ADRIÁN

El sábado nos golpeaba la noticia. Adrián, el niño que padecía sarcoma de Ewing, el que soñaba con crecer para hacerse torero, había dejado de existir víctima del cáncer que lo minaba. Tenía sólo ocho añitos, con la inocencia asomada a sus ojos limpios y a su sonrisa triste. Ya no podrá cumplir sus sueños; pero con él se ha llevado aquellas inolvidables e irrepetibles vivencias del día más luminoso de su corta vida: aquel 8 de octubre del pasado año, cuando fue protagonista principal del festival taurino que a su beneficio se celebró en la plaza de toros de Valencia.

Aunque no toreó, pudo hacer realidad algunos de sus sueños infantiles, que convirtieron la luminosa tarde en un auténtico cuento de hadas.

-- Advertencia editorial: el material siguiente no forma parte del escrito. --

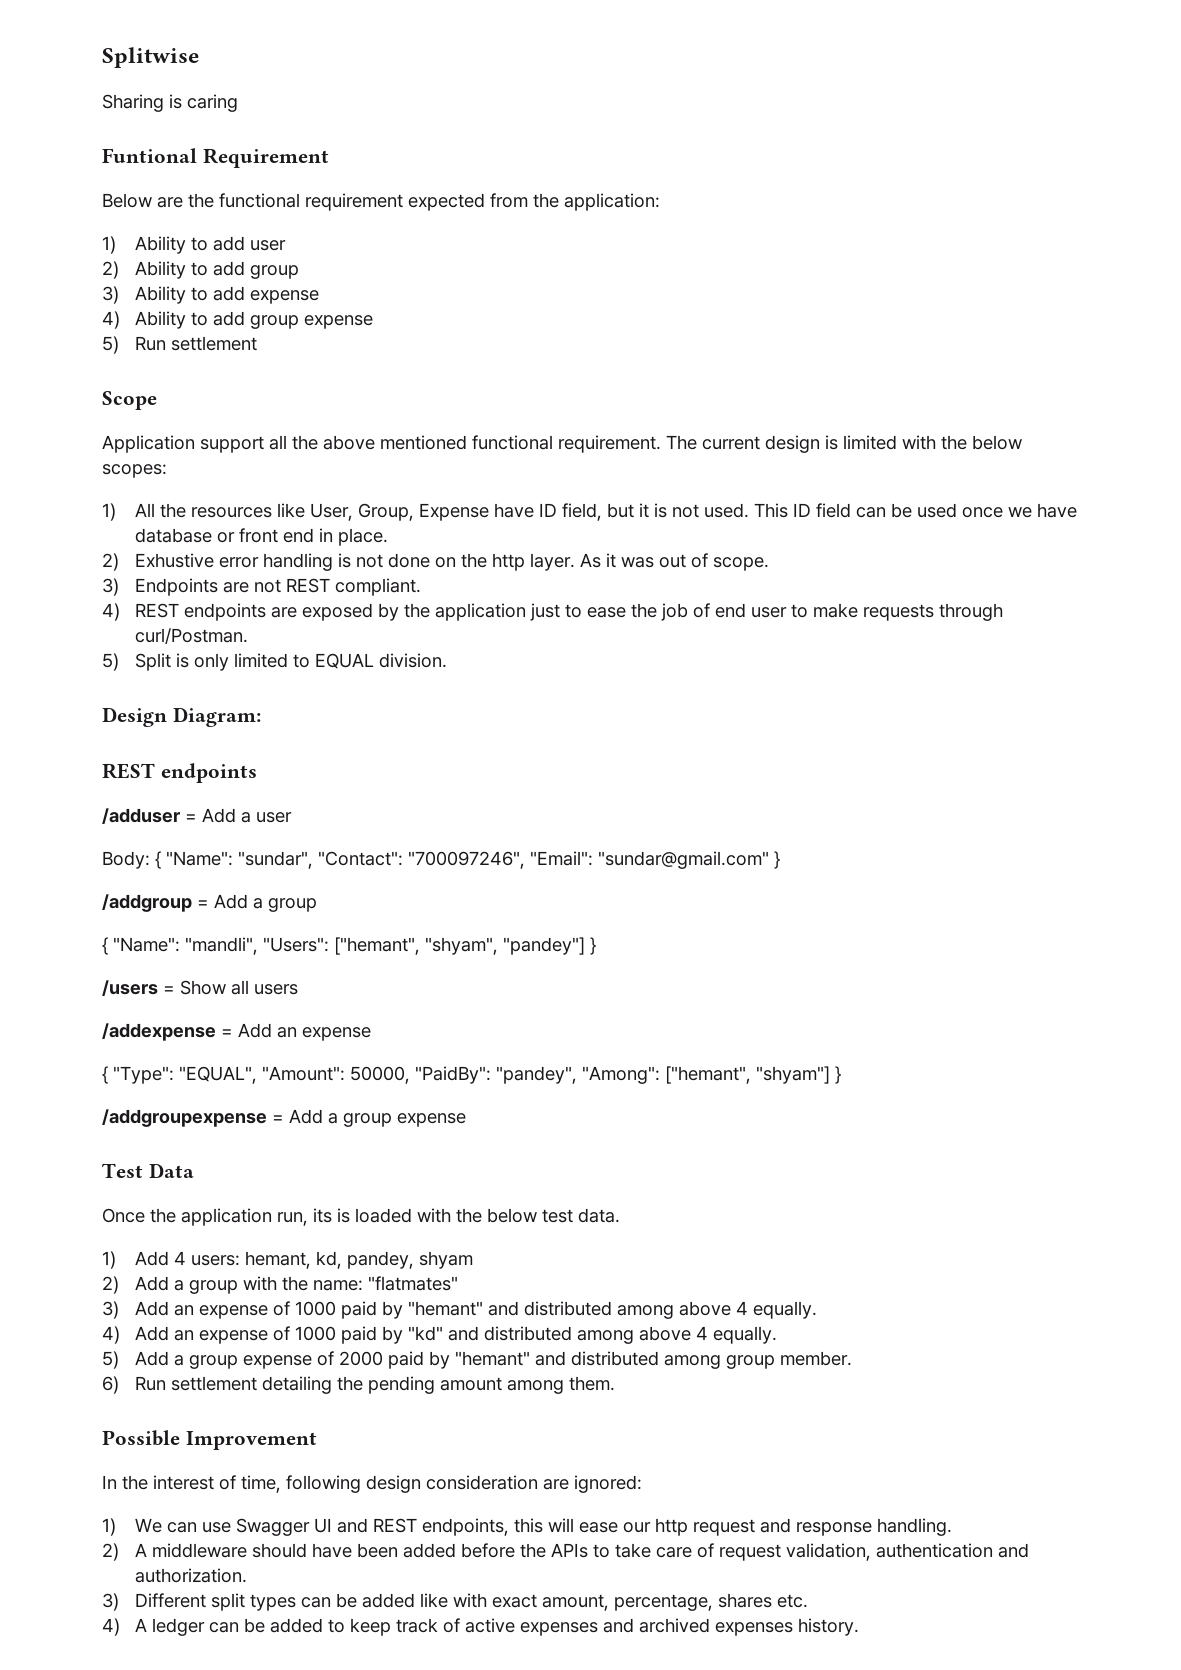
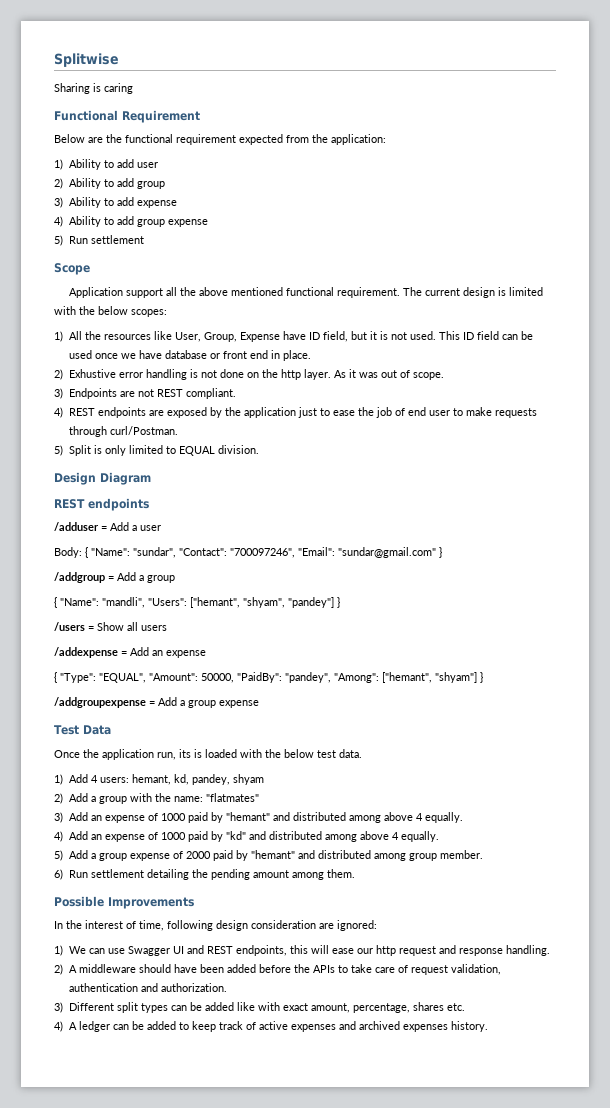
[102,148,197,163] Funtional -> [54,110,118,121] Functional
[172,707,261,727] Diagram: -> [100,472,151,485] Diagram
[185,1431,317,1450] Improvement -> [108,897,194,909] Improvements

Pudo hacer el paseíllo, cruzar el ruedo valenciano cortejado por un septeto de toreros y envuelto en una nube de cámaras y fotógrafos, como si fuera una auténtica figura del toreo. Pudo saludar con el sombrero de Rafaelillo alzado en brindis al palco presidencial y a toda la concurrencia que se había dado cita en el coso. Gozó de los aplausos compartidos con los toreros en las vueltas al ruedo, algunas llevando las orejas que tantas veces había soñado cortar cuando fuera grande y superara su enfermedad. Y como un triunfador, salió por la puerta grande a hombros nada menos que de Ginés Marín, el matador de toros máximo triunfador del festival que había cortado las orejas y el rabo de su colaborador oponente.

Fue una jornada inolvidable aquella; tarde en la que el toreo arrimaba a Adrián ese rescoldo de felicidad que la vida cruelmente le negaba. Este año, su ausencia en las corridas de Fallas no hacía presagiar nada bueno. Echado en falta por sus amigos, los toreros, y por la afición de su tierra, las noticias que llegaban sobre su calvario hablaban de su delicado estado de salud. Y todos pensábamos lo mismo: muy mal debe andar la criatura, cuando no puede acercarse a la plaza a disfrutar de aquello que colmaba sus ilusiones, cuando no puede apurar otro poquito del cariño que toreros y público a buen seguro iban a dispensarle.

Se cumplieron los augurios. Y el pasado sábado Adrián descansó. Por el balcón abierto de su alma, cabrilleará un añorado traje de alamares. Y en Las Ventas, el Domingo de Ramos estrenó en su honor un respetuoso minuto de silencio. Era tan sólo un crío, pero todos lo sentíamos como uno de los nuestros.

Ese “todos” se entiende referido a quienes integramos el planeta taurino. Porque, aunque Adrián no se enteró, hubo hienas que le desearon lo peor, como una harpía sin entrañas llamada Aizpea Etxezarraga, que pedía que se muriera ya o una mala fiera como el tal Manuel Ollero, que juzgaba como “gasto más innecesario” el empleado para la recuperación de Adrián. Y todo porque quería ser torero, porque amaba este mundo extraño, maravilloso y único que es el de los toros. Hay que tener mucho veneno en la mente y un corazón de buitre para hablar así de un chiquillo de ocho años, herido por una enfermedad incurable. Igual ahora que la muerte ha recogido a Adrián, se dan cuenta de la atrocidad de sus palabras y deseos. Si no lo hacen es que todavía son más escoria de lo que evidenciaron con sus frases de odio. En cualquier caso, me dan pie a reafirmarme en lo que siempre he pensado: que tras el pretendido amor a los animales, el animalismo sólo encierra un visceral odio al ser humano. Son unos auténticos traidores a la especie. Menos mal que Adrián se ha ido sin tener siquiera noción de su existencia. Descanse en paz.